§ Supplied entries:
※ ※ ※

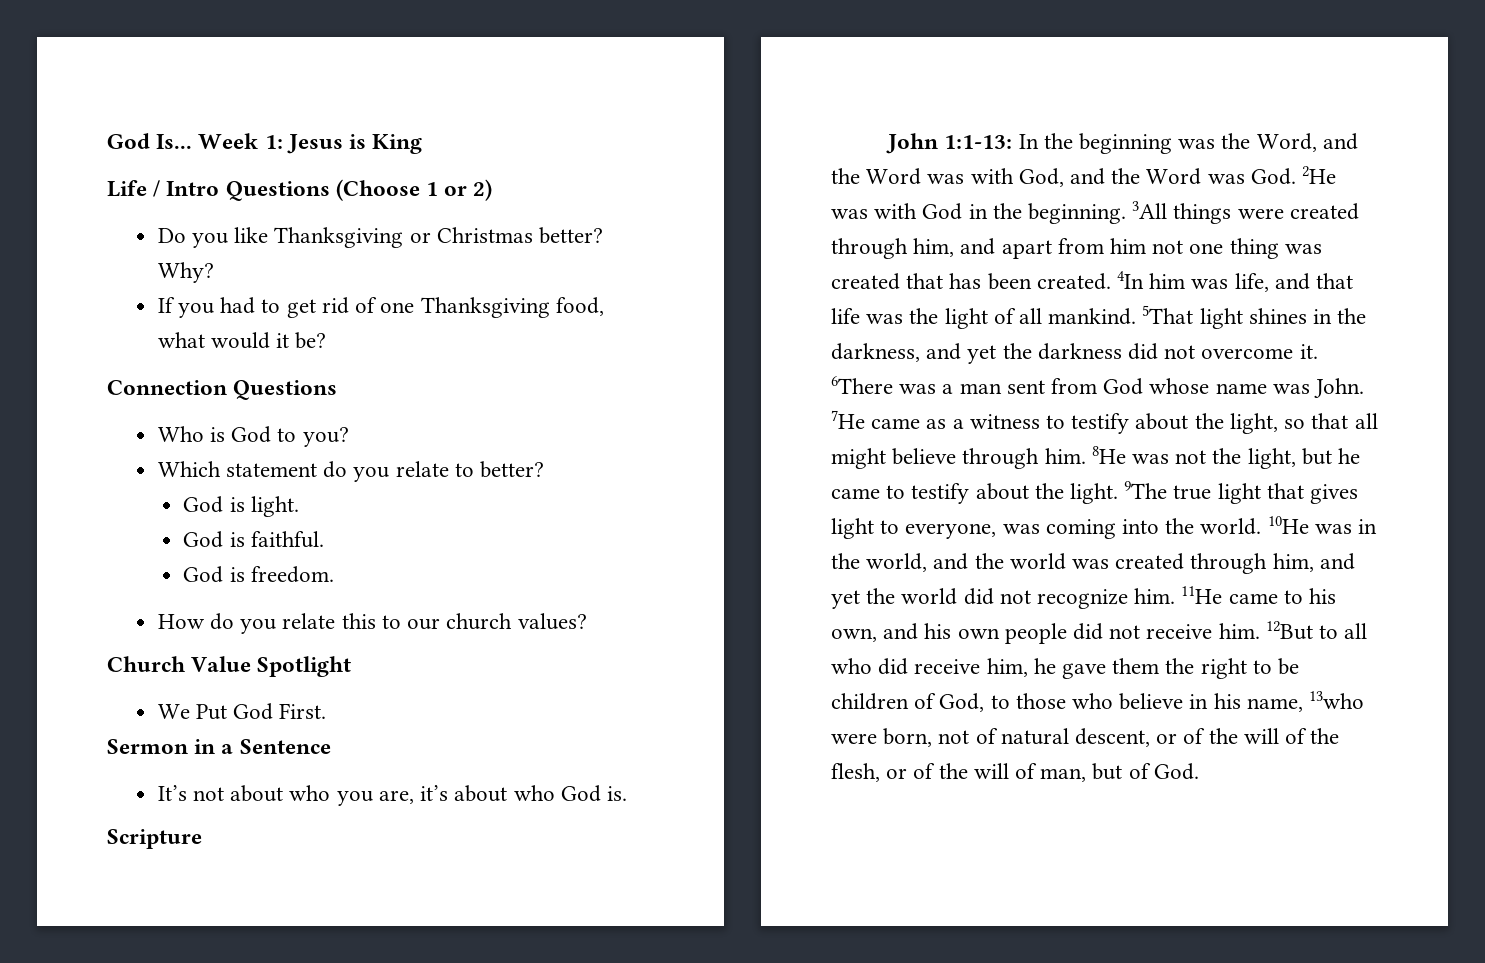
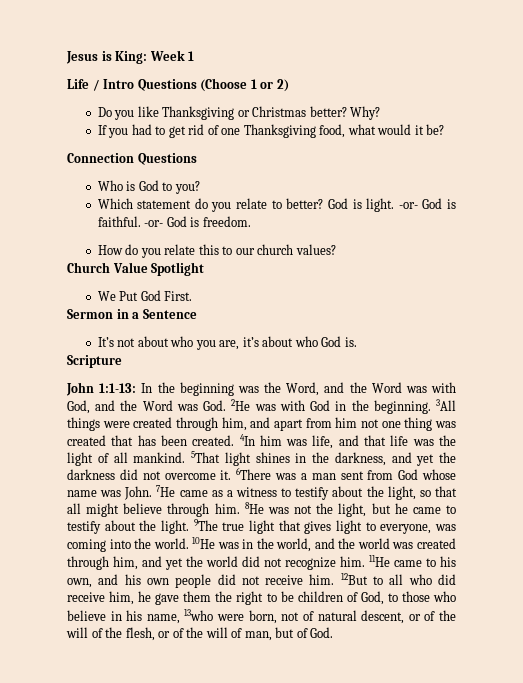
- God Is... Week 1: Jesus is King
+ Jesus is King: Week 1
- Which statement do you relate to better?
- God is light.
- God is faithful.
- God is freedom.
+ Which statement do you relate to better? God is light. -or- God is faithful. -or- God is freedom.

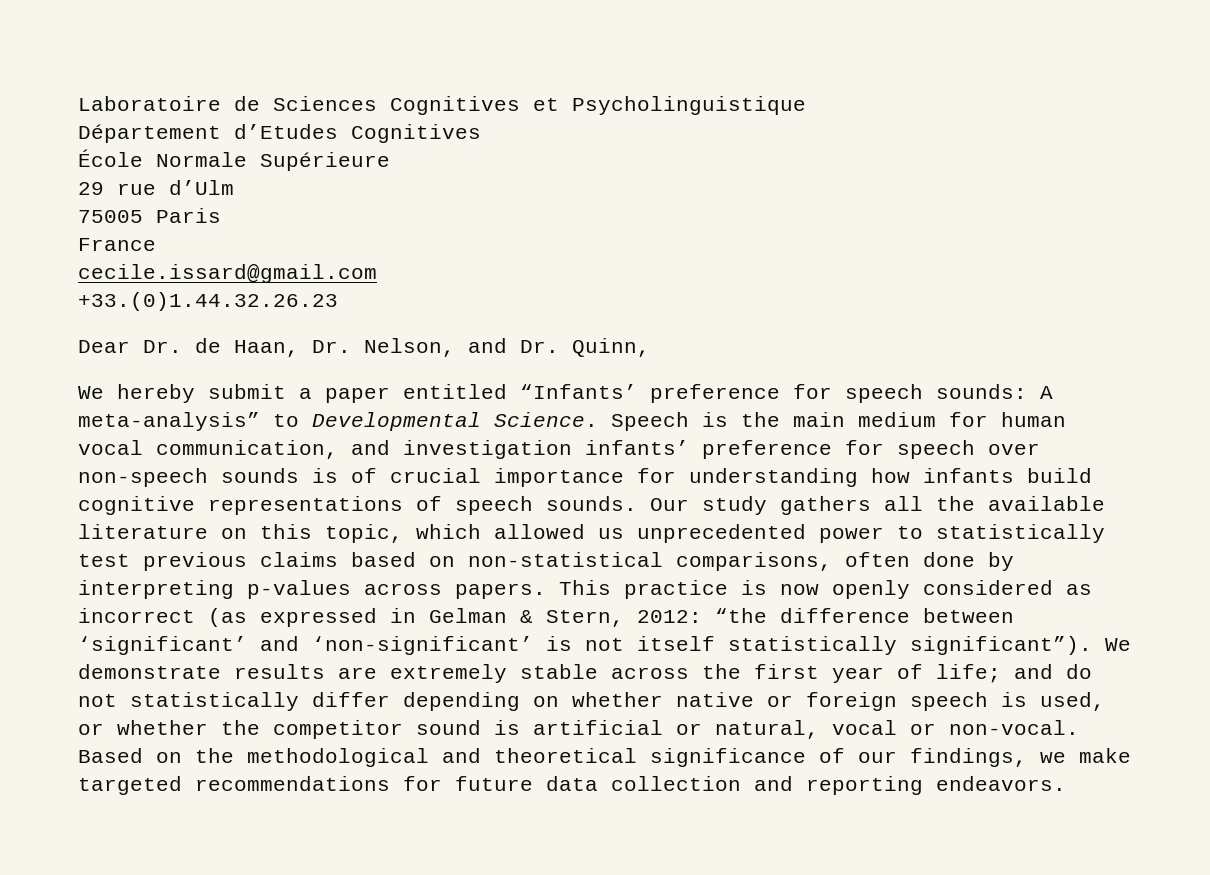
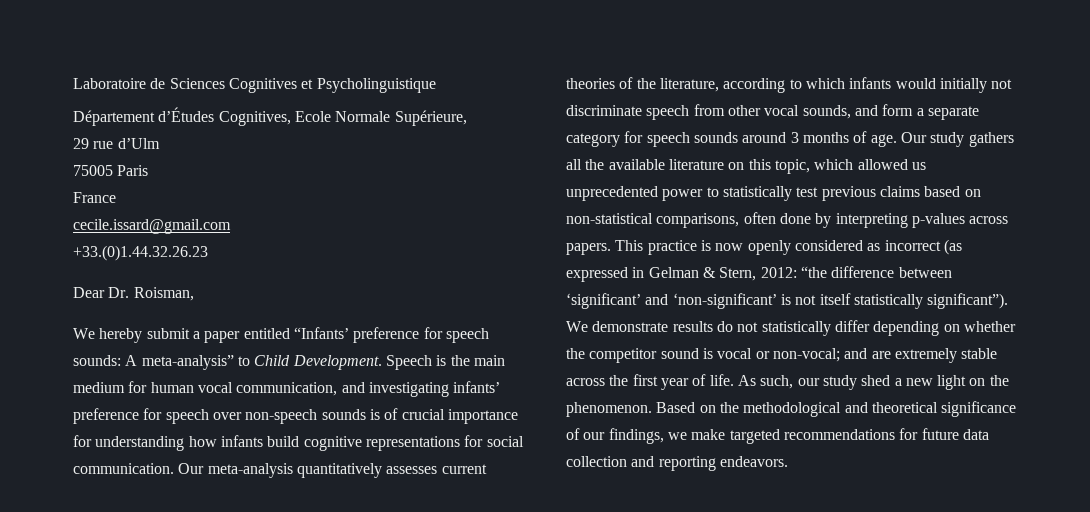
- Département d’Etudes Cognitives
- École Normale Supérieure
+ Département d’Études Cognitives, Ecole Normale Supérieure,
- Dear Dr. de Haan, Dr. Nelson, and Dr. Quinn,
+ Dear Dr. Roisman,
- We hereby submit a paper entitled “Infants’ preference for speech sounds: A meta-analysis” to Developmental Science.
+ We hereby submit a paper entitled “Infants’ preference for speech sounds: A meta-analysis” to Child Development.
- Speech is the main medium for human vocal communication, and investigation infants’ preference for speech over non-speech sounds is of crucial importance for understanding how infants build cognitive representations of speech sounds.
+ Speech is the main medium for human vocal communication, and investigating infants’ preference for speech over non-speech sounds is of crucial importance for understanding how infants build cognitive representations for social communication. Our meta-analysis quantitatively assesses current theories of the literature, according to which infants would initially not discriminate speech from other vocal sounds, and form a separate category for speech sounds around 3 months of age.
- We demonstrate results are extremely stable across the first year of life; and do not statistically differ depending on whether native or foreign speech is used, or whether the competitor sound is artificial or natural, vocal or non-vocal.
+ We demonstrate results do not statistically differ depending on whether the competitor sound is vocal or non-vocal; and are extremely stable across the first year of life. As such, our study shed a new light on the phenomenon.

※ ※ ※

§ Exercise brief:
The lines to reproduce run from the one above containing "- Which statement do you relate to better?" through the one containing "- We hereby". Copy them exactly and leave out all pictures.

§ Written solution:
- Which statement do you relate to better?
- God is light.
- God is faithful.
- God is freedom.
+ Which statement do you relate to better? God is light. -or- God is faithful. -or- God is freedom.

- Département d’Etudes Cognitives
- École Normale Supérieure
+ Département d’Études Cognitives, Ecole Normale Supérieure,
- Dear Dr. de Haan, Dr. Nelson, and Dr. Quinn,
+ Dear Dr. Roisman,
- We hereby submit a paper entitled “Infants’ preference for speech sounds: A meta-analysis” to Developmental Science.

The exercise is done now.